Leaving the images behind, copy every line of the records exactly.

_THE DATA_:
..............................

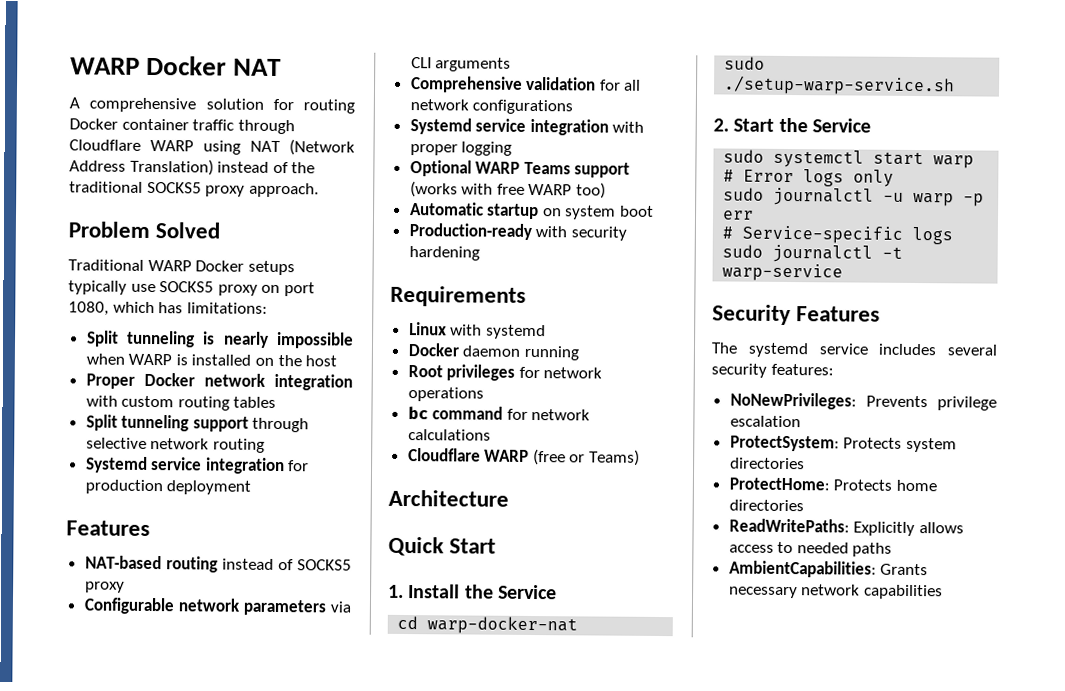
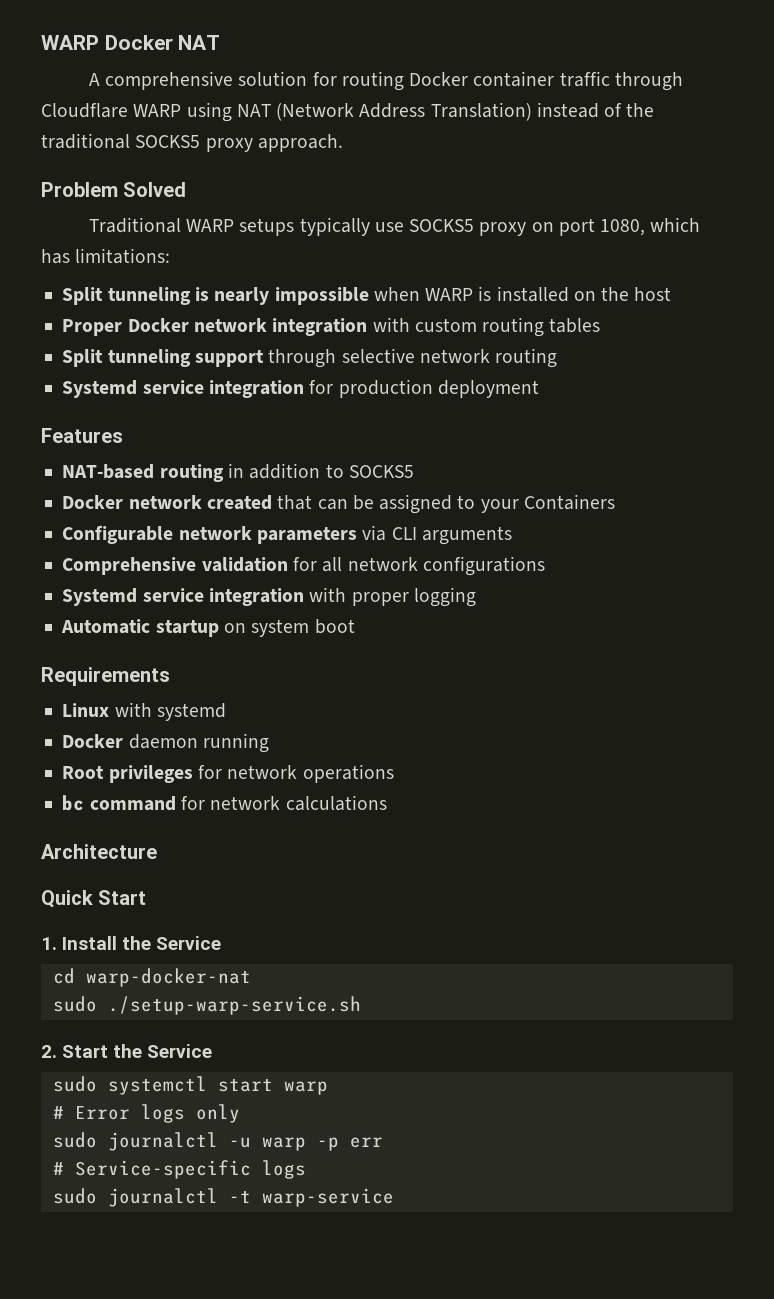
- Traditional WARP Docker setups typically use SOCKS5 proxy on port 1080, which has limitations:
+ Traditional WARP setups typically use SOCKS5 proxy on port 1080, which has limitations:
- NAT-based routing instead of SOCKS5 proxy
+ NAT-based routing in addition to SOCKS5
+ Docker network created that can be assigned to your Containers
- Optional WARP Teams support (works with free WARP too)
- Production-ready with security hardening
- Cloudflare WARP (free or Teams)
- Security Features
- The systemd service includes several security features:
- NoNewPrivileges: Prevents privilege escalation
- ProtectSystem: Protects system directories
- ProtectHome: Protects home directories
- ReadWritePaths: Explicitly allows access to needed paths
- AmbientCapabilities: Grants necessary network capabilities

..............................

_OUTPUT BELOW_:
- Traditional WARP Docker setups typically use SOCKS5 proxy on port 1080, which has limitations:
+ Traditional WARP setups typically use SOCKS5 proxy on port 1080, which has limitations:
- NAT-based routing instead of SOCKS5 proxy
+ NAT-based routing in addition to SOCKS5
+ Docker network created that can be assigned to your Containers
- Optional WARP Teams support (works with free WARP too)
- Production-ready with security hardening
- Cloudflare WARP (free or Teams)
- Security Features
- The systemd service includes several security features:
- NoNewPrivileges: Prevents privilege escalation
- ProtectSystem: Protects system directories
- ProtectHome: Protects home directories
- ReadWritePaths: Explicitly allows access to needed paths
- AmbientCapabilities: Grants necessary network capabilities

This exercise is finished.